Agriculture

La ferme 3.0 est en Essonne

Publiée le : , dernière mise à jour : 24.02.2023

L’agriculture de demain s’invente en Essonne. Sur les hauteurs de Boutigny-sur- Essonne, Clotilde et Nicolas Hottin sont cousins, mais surtout deux agriculteurs connectés. Depuis 2017, les deux trentenaires expérimentent "grandeur nature" les dernières technologies innovantes pour développer leurs cultures céréalières.
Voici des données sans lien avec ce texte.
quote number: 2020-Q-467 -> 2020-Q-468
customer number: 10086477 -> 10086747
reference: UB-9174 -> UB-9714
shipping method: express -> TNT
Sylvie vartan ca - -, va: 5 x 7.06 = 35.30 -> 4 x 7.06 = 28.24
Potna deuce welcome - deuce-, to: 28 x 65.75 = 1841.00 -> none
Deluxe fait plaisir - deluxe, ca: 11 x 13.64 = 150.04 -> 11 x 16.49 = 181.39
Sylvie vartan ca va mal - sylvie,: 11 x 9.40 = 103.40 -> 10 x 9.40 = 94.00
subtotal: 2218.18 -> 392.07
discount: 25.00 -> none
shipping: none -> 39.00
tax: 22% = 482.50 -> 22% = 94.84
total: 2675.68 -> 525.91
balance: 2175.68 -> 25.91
Au sud de l'Essonne, dans les champs cultivés par Clotilde et son cousin Nicolas Hottin, poussent du blé et des betteraves, du plant de pommes de terre, du chanvre, du quinoa… mais aussi des capteurs, des sondes et des balises. Les agriculteurs trentenaires testent une quinzaine d’innovations et robots connectés en partenariat avec la Région et la chambre d’agriculture d’Île-de-France. "Nous essayons d’apporter de nouvelles idées pour l’exploitation", lancent Clotilde et Nicolas, cinquième génération à cultiver les terres familiales.

Ferme pilote

La "ferme pilote" vise à évaluer, en grandeur nature, les performances des dernières technologies en agriculture, peu ou pas encore diffusées dans les exploitations. Parmi ces outils numériques, des sondes tensiométriques mesurent en temps réel le niveau d’eau dans le sol. "En fonction de l’évolution des courbes, on déclenche ou non l’irrigation. Cela évite de gaspiller de l’eau", raconte Nicolas Hottin, tablette tactile en main.
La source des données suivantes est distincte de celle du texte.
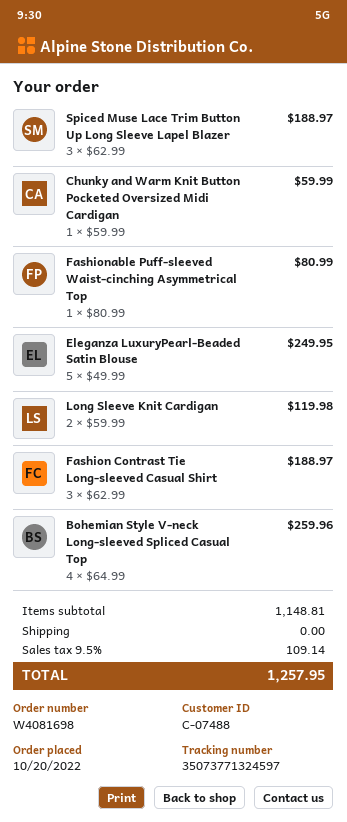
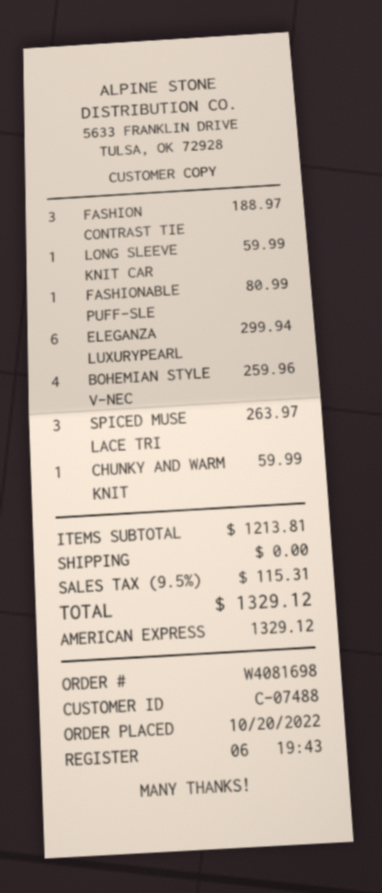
Spiced Muse Lace Trim Button Up Long Sleeve Lapel Blazer: 3 for 188.97 -> 3 for 263.97
Eleganza LuxuryPearl-Beaded Satin Blouse: 5 for 249.95 -> 6 for 299.94
Long Sleeve Knit Cardigan: 2 for 119.98 -> 1 for 59.99
subtotal: 1148.81 -> 1213.81
tax: 9.5% = 109.14 -> 9.5% = 115.31
total: 1257.95 -> 1329.12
Informations ultra-localisées

Autre exemple, une station-météo connectée. Les informations ultra-localisées transmises sur le smartphone des agriculteurs – température, humidité, pluviométrie, vitesse du vent, durée d’ensoleillement – permettent d’organiser les cultures parcelle par parcelle. "Et d’anticiper les risques de maladies, de n’utiliser les traitements phytosanitaires qu’en cas de nécessité", complètent les céréaliers. Des capteurs de biomasse embarqués sur le tracteur permettent d’adapter les apports d’azote en fonction des besoins. D'autres, sur la rampe d’irrigation, contrôlent le système d’arrosage. Des sondes installées dans les silos de stockage du blé déclenchent automatiquement la ventilation pour réguler la température intérieure.

Génération connectée

"Ces outils aident à la décision et facilitent le quotidien. C’est un gain de temps. Ils permettent d’optimiser les quantités d’engrais, de produits phytosanitaires, d’eau ou de carburant nécessaires, en fonction des besoins réels de nos cultures. La facture baisse, tout comme notre impact sur l’environnement", résument les deux agriculteurs essonniens.

Ces équipements préfigurent-ils de la ferme 3.0 ? Peut-être. Mais des freins subsistent. Financiers, d’abord, car ils ont un coût élevé. "Mais les économies financières qu’ils génèrent rentabilisent l’investissement", tempère Nicolas Hottin. Un frein culturel, générationnel, aussi. Mais la nouvelle génération d’agriculteurs, plus connectée que son aînée, devrait aisément contourner l’obstacle.

Une unité de méthanisation exemplaire

Une génération soucieuse de trouver de nouvelles sources d’énergie pour réduire les factures et protéger la planète. Avec deux autres agriculteurs, Clotilde et Nicolas ont installé une unité de méthanisation qui aura nécessité "seulement" quatre ans pour sortir de terre. Un projet accepté par les riverains et soutenu par les élus. Et pour cause. Ce méthaniseur agricole qui transforme les déchets en biogaz contribue désormais à alimenter en gaz quelque 1 500 foyers entre Itteville et Milly-la-Forêt.

Comme l’expliquent les quatre entrepreneurs à l’hebdomadaire régional agricole et rural Horizons, c’est un projet aux multiples atouts : "Environnemental d'abord, puisque le digestat va nous permettre de nous affranchir des engrais chimiques sur nos exploitations et les Cive* limitent le lessivage des sols, structurent les sols et captent le carbone. Économique ensuite, en apportant des revenus stables pour nos entreprises qui connaissent d'importantes fluctuations de chiffre d'affaires ces dernières années en raison des accidents climatiques notamment. Et puis sociétal enfin, ce qui nous rend probablement le plus fiers car la production du gaz couvre 100 % des besoins du sud-est de l'Essonne."

 

* Une culture intermédiaire à vocation énergétique (Cive) est une culture implantée et récoltée entre deux cultures principales dans une rotation des cultures. Elles sont récoltées pour être utilisées en tant qu'intrant dans une unité de méthanisation agricole.